Rat are nocturnal animals that prefer to be in the dark and are averse to bright light. Researchers placed the rats in a two-compartment chamber –- one side light, one dark. When the rats were in their preferred dark side, scientists mechanically stimulated their sensitive limbs. The rats didn’t like that and bolted into the bright chamber, where they remained. Next scientists took the same rats and treated them with D–Cycloserine. Again, scientists stimulated the rats’ sensitive limbs. This time, however, the rats remained in the dark chamber.
“Their aversive reaction to the stimulation disappeared,” Apkarian said.
Based on the animal results, the next step will be to test the drug in clinical trials, Apkarian said.
“When we do this in a clinical trial, we expect people to say I still have the pain, but it’s not bothering me anymore,” Apkarian said. “We think they will have a physical awareness of the pain, but its emotional consequences will have decreased.” He said the drug potentially may lower the amount of standard analgesics people have to use.

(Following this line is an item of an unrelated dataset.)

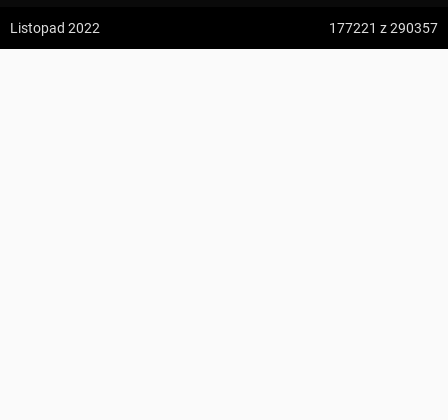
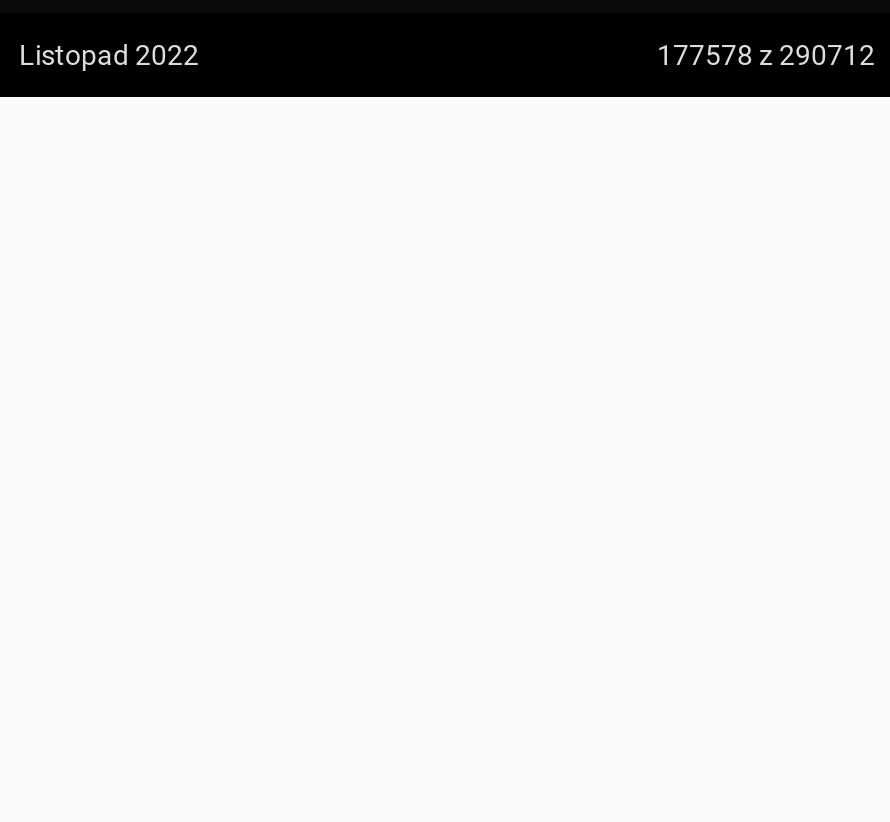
- 177221 z 290357
+ 177578 z 290712
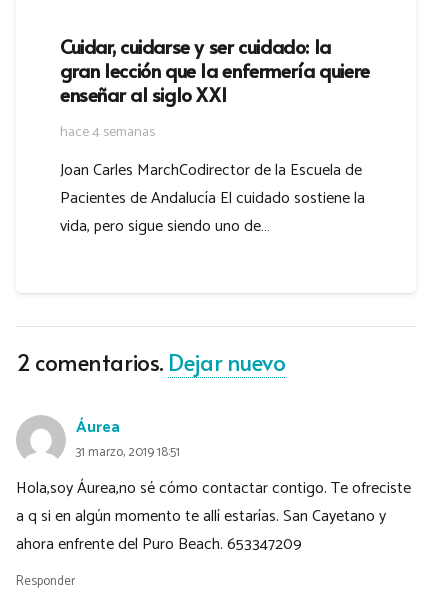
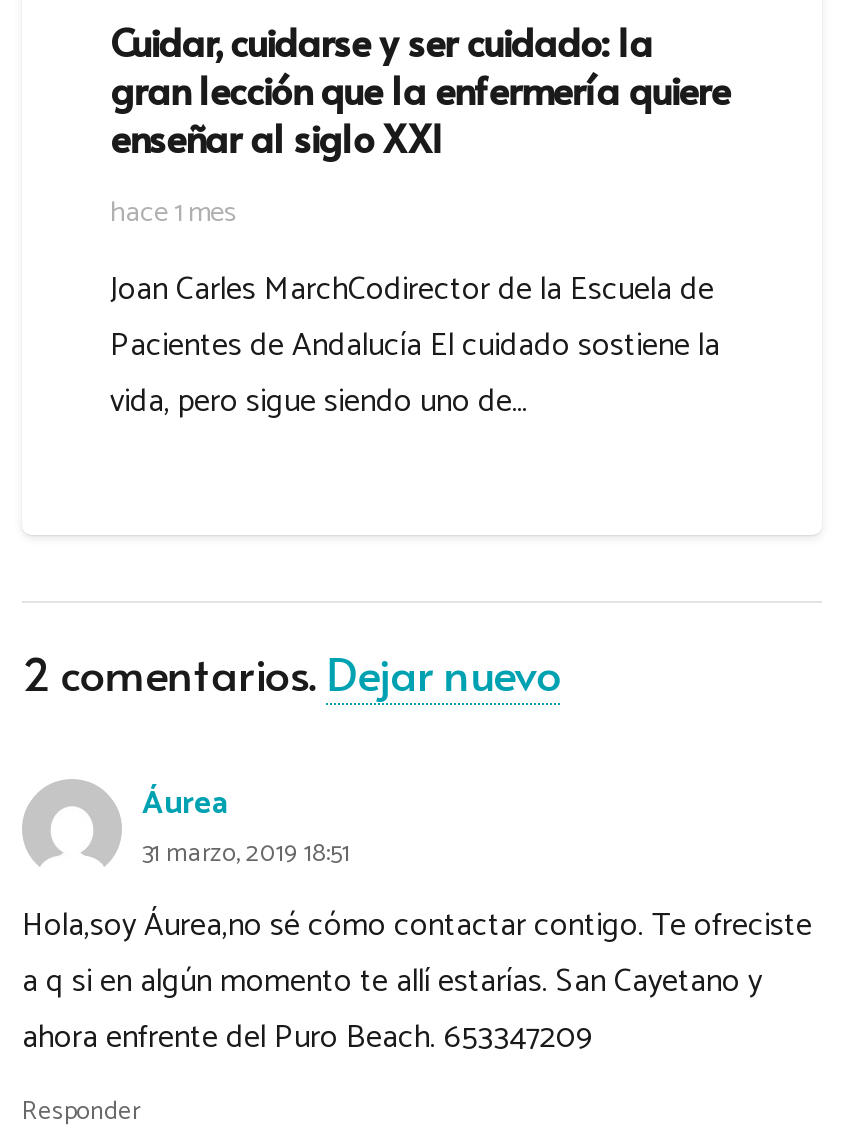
- hace 4 semanas
+ hace 1 mes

In Apkarian’s previous study, published in late 2006, he revealed that chronic back pain appears in a different part of the brain than the discomfort of burning your finger, for example. With a functional MRI, he found that chronic back pain shows up in the prefrontal cortex. By contrast, the acute sensory pain of the burned finger appears in the sensory part of the thalamus.
Apkarian also found that the longer a person has been suffering from chronic pain, the more activity in the prefrontal cortex. He was able to predict the years of their suffering from the MRI.
“It’s cumulative memory,” he explained. “I can predict with 90 percent accuracy how many years they have been living in that pain without even asking them the question.”